Beyond ghost stories, have you ever really thought about ghosts? I think they are poorly understood because too much fantasy mixed with imagination is cooked into an unpalatable metaphysical stew. Miriam Webster dictionary defines ghost as, 1: “seat of intelligence,” and 2: “a disembodied soul especially: the soul of a dead person believed to be an inhabitant of the unseen world or to appear to the living in bodily likeness.” Of course, the second definition is the “popular definition” because it is “spooky,” and nothing about “seat of intelligence” is.

However the truth may be and wherever it may lie, I think a third definition is warranted: “ghosts are what we create when we don’t follow through with out intentions.” Whenever we intend to do something, energy is set in motion with all persons and material things connected with that intention. “Thoughts have wings” it is said, and things are set in motion connected with those thoughts. If we were to die before our intention was fulfilled, while the physical body is no more, does it not make sense that as a disembodied “spirit” or “ghost” we would rush to fulfill that intention, perhaps unconscious of being “bodyless” and unable to do so.

If we were without a body, it is not too difficult to imagine the “seat of our intelligence” bumping about here and there as energy, disturbing the surroundings wherever it ventures. Creaking floors and apparitions are too commonly reported to be mere imagination. There is nothing astonishingly metaphysical about “ghosts” to warrant the age-old question, “do you believe in ghosts.” Sadly, many people answer in the negative, but this is tantamount to believing the body alone is who we are. Not a thoughtful position.

My main concern is not so much with the traditional way of thinking about ghosts as the “departed,” but rather the possibility that ghosts are part of our every-day world, and something that we are constantly creating and being influenced by. I think that whenever we set in motion an action with words like, “I will do that” and for whatever reason don’t follow through, a ghost of that action is set into play, and this ghost will look for other means of fulfilling that action, effectively making us the “ghost” of whoever is acting in our stead, sort of like a “ghost writer.”

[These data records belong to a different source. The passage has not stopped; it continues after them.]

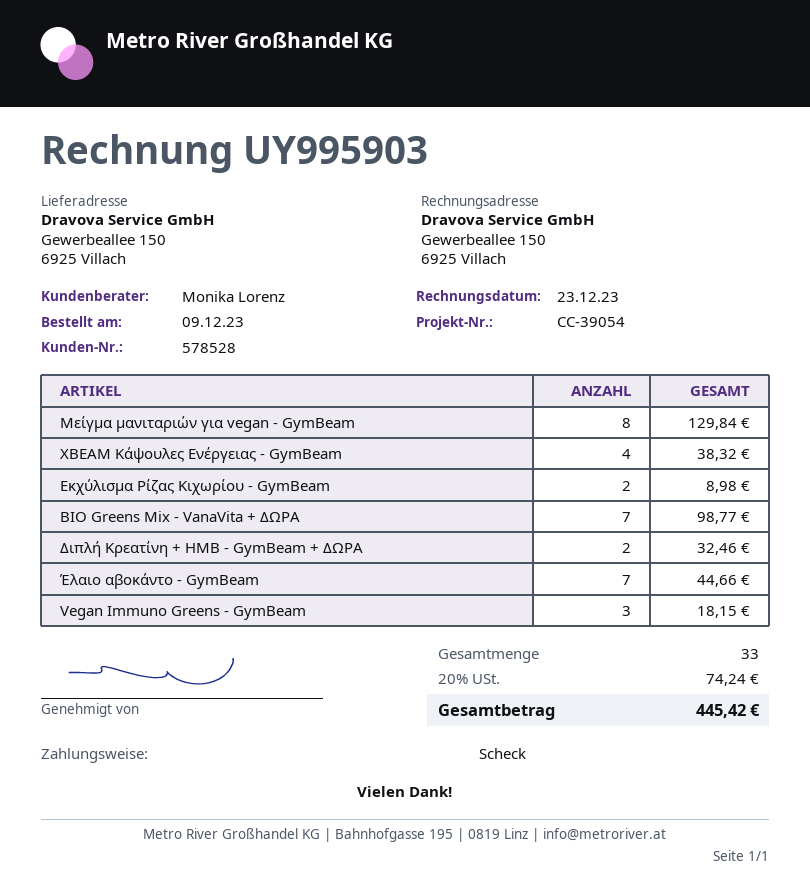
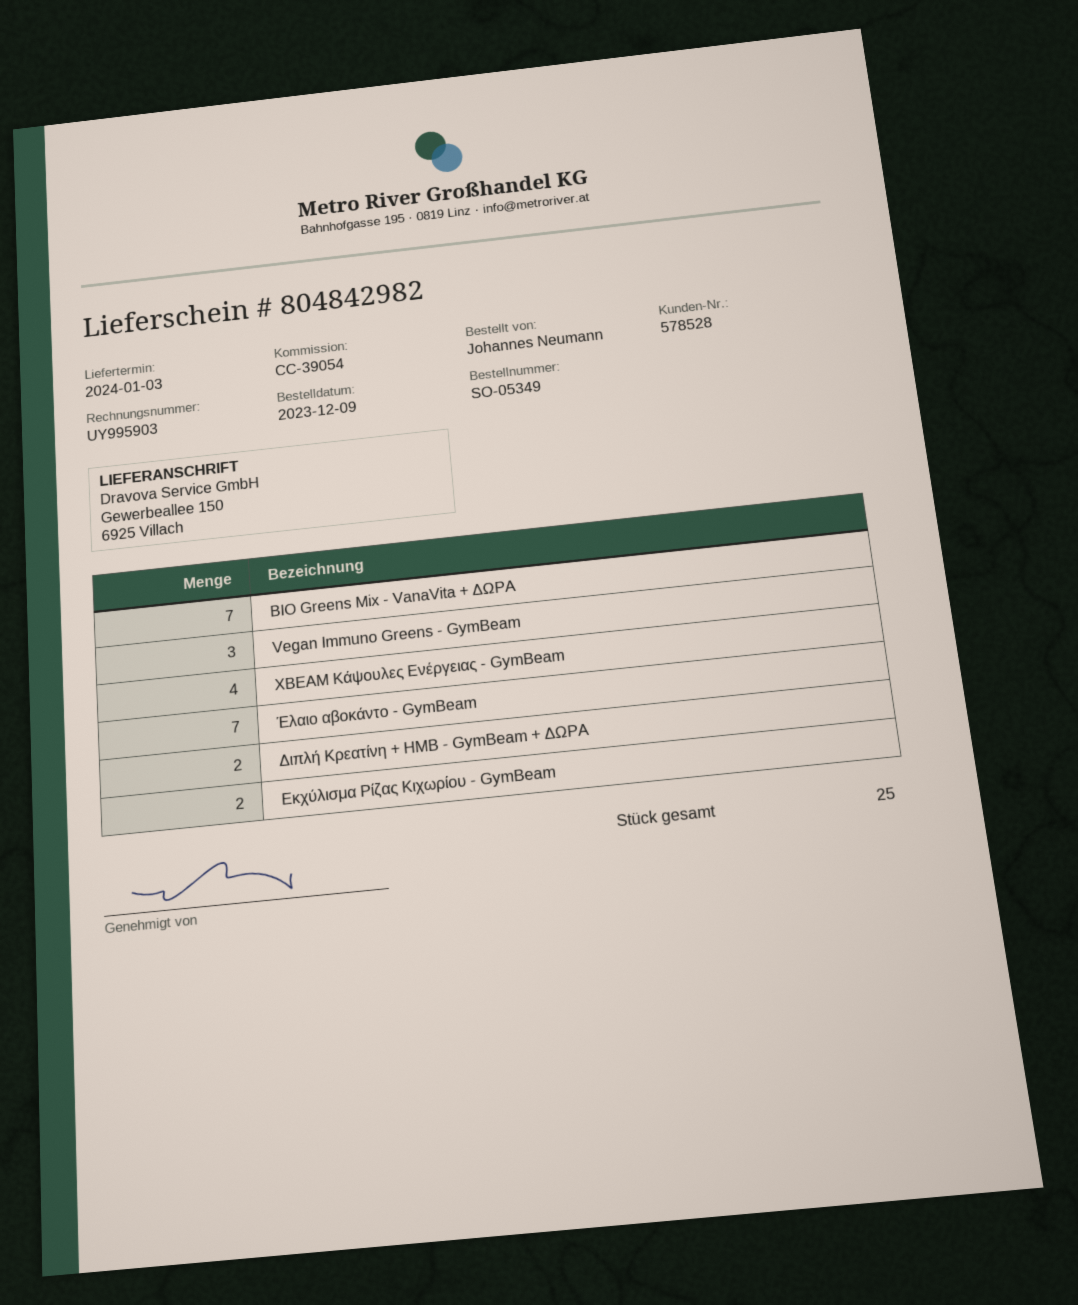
Μείγμα μανιταριών για vegan - GymBeam: 8 -> none
total quantity: 33 -> 25

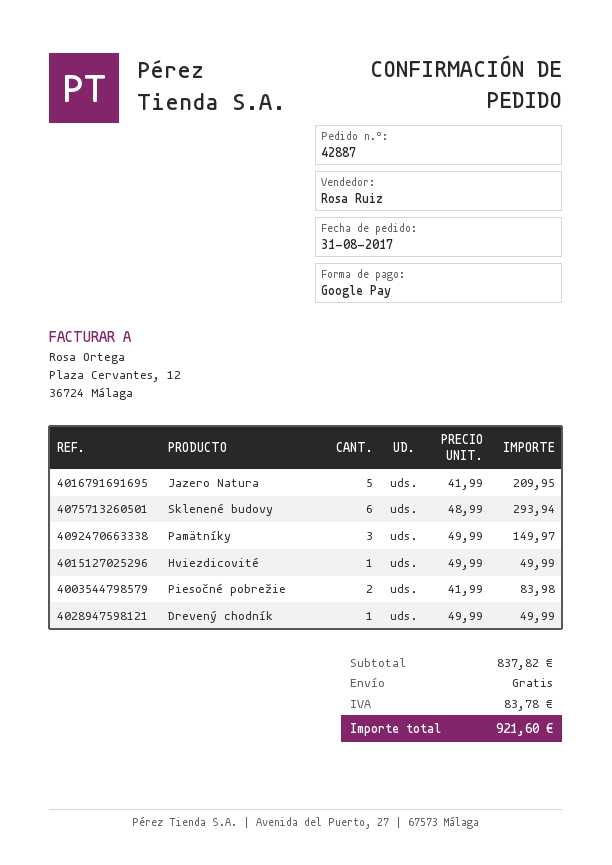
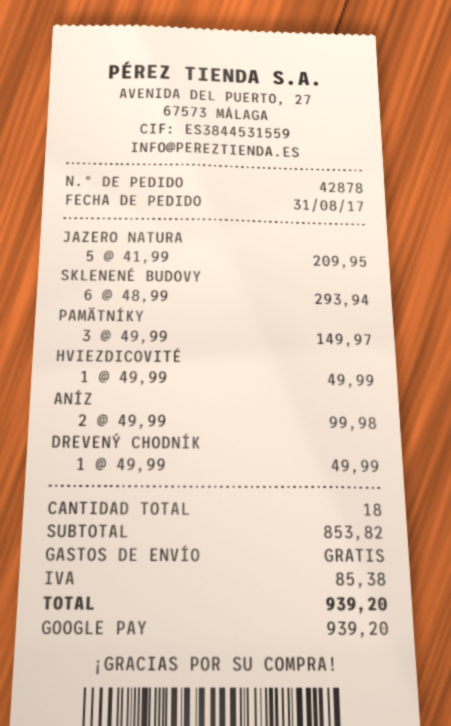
order number: 42887 -> 42878
Piesočné pobrežie: 2 x 41.99 = 83.98 -> none
ANÍZ: none -> 2 x 49.99 = 99.98
subtotal: 837.82 -> 853.82
tax: 83.78 -> 85.38
total: 921.60 -> 939.20

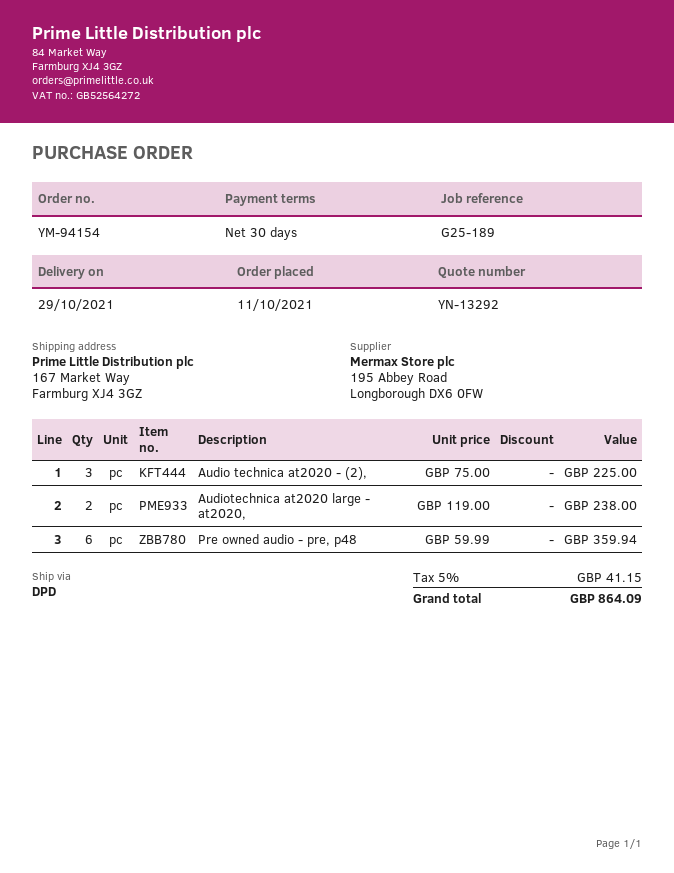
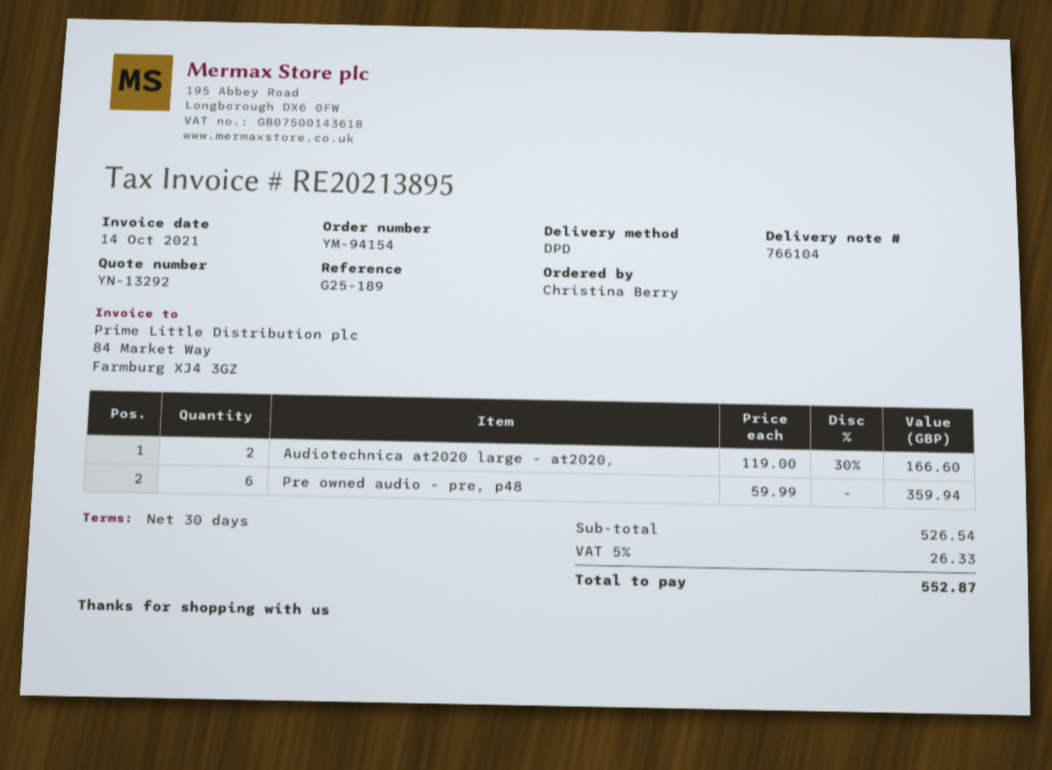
Audio technica at2020 - (2),: 3 x 75.00 = 225.00 -> none
Audiotechnica at2020 large - at2020,: 2 x 119.00 = 238.00 -> 2 x 119.00 - 30% = 166.60
tax: 5% = 41.15 -> 5% = 26.33
total: 864.09 -> 552.87

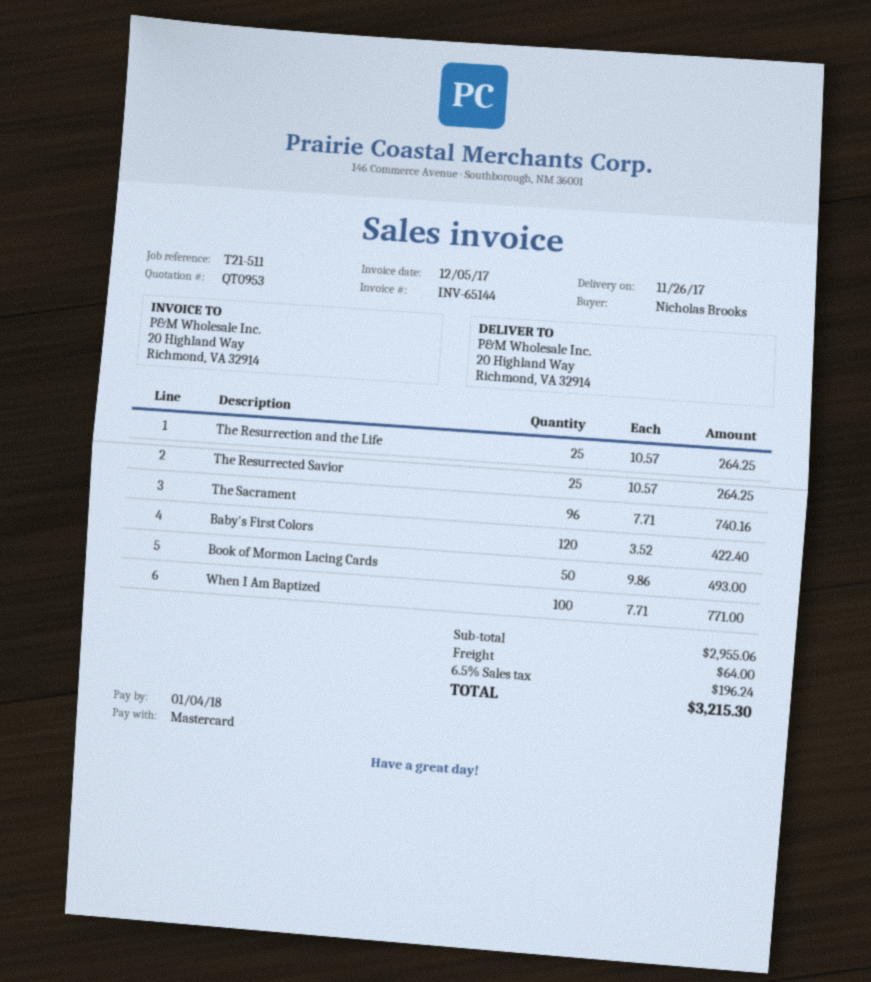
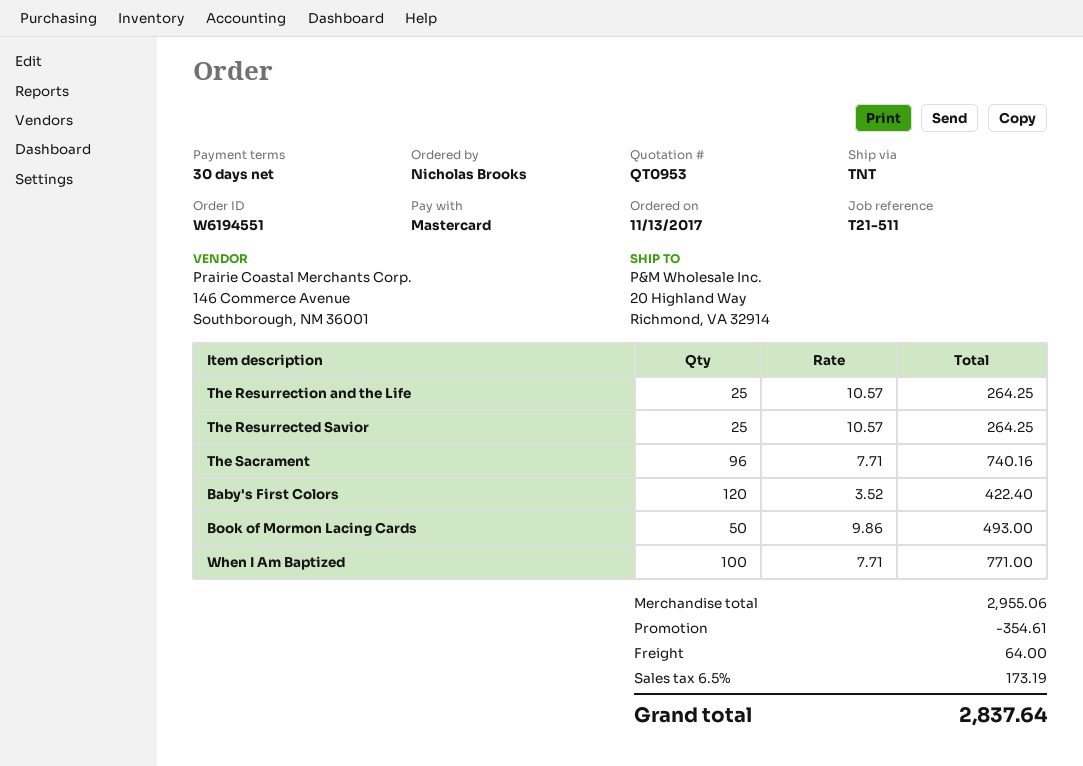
discount: none -> 354.61
tax: 6.5% = 196.24 -> 6.5% = 173.19
total: 3215.30 -> 2837.64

The first-person pronoun, “I” is behind every intention. If I go to pick up a ball and someone else rushes before me and grabs it, my “I” sense is mixed with that individual. How could it be otherwise, if intention leads to action, and karma is the fruit of action? Small karmic mixings like this may be relatively inconsequential, but think about more weighted circumstances, for example, contemplating marrying the love of your life, but dragging your feet to pop the question, and someone slips between and takes her away. When something like this occurs, where the intention is heavily laden, we feel hollow inside, just like a ghost.

It doesn’t take much imagination to see that we are becoming ghosts of our own intentions more than we might like to think, but also, we are making other people ghosts of theirs. This intermingling of energy with others is inevitable. We simply cannot fulfil all that we intend to fulfill. Couples constantly play each other’s part as circumstance dictate. Playground kids are ceaselessly robbed of their intention. And, there are no doubt many instances where strong intentions are fulfilled in ways we may never know.

Ghosts are certainly not as far fetched as the status the name has garnered. If we use our rational mind to think about them a bit, it doesn’t take allot of reasoning to see that there is no reason to confine them to the realm of the metaphysical or the dead. The “seat of our intelligence” is constantly intermingling with other “souls” as we strive to fulfil our intentions with varying degrees of success. We cannot help but be molded by this constant flux of energy as we coarse through life.

If there is anything to “take away” from this fanciful observation it would be the importance of mingling with people who are our equal or superior so that we are positively influenced rather than dragged down. This may be why the Buddha said in the “Dhammapada,” “if you associate with gold, you become like gold, if you associate with silver, you become like silver, if you associate with lead, you become like lead.” It depends on us to seek good companions and an uplifting social environment.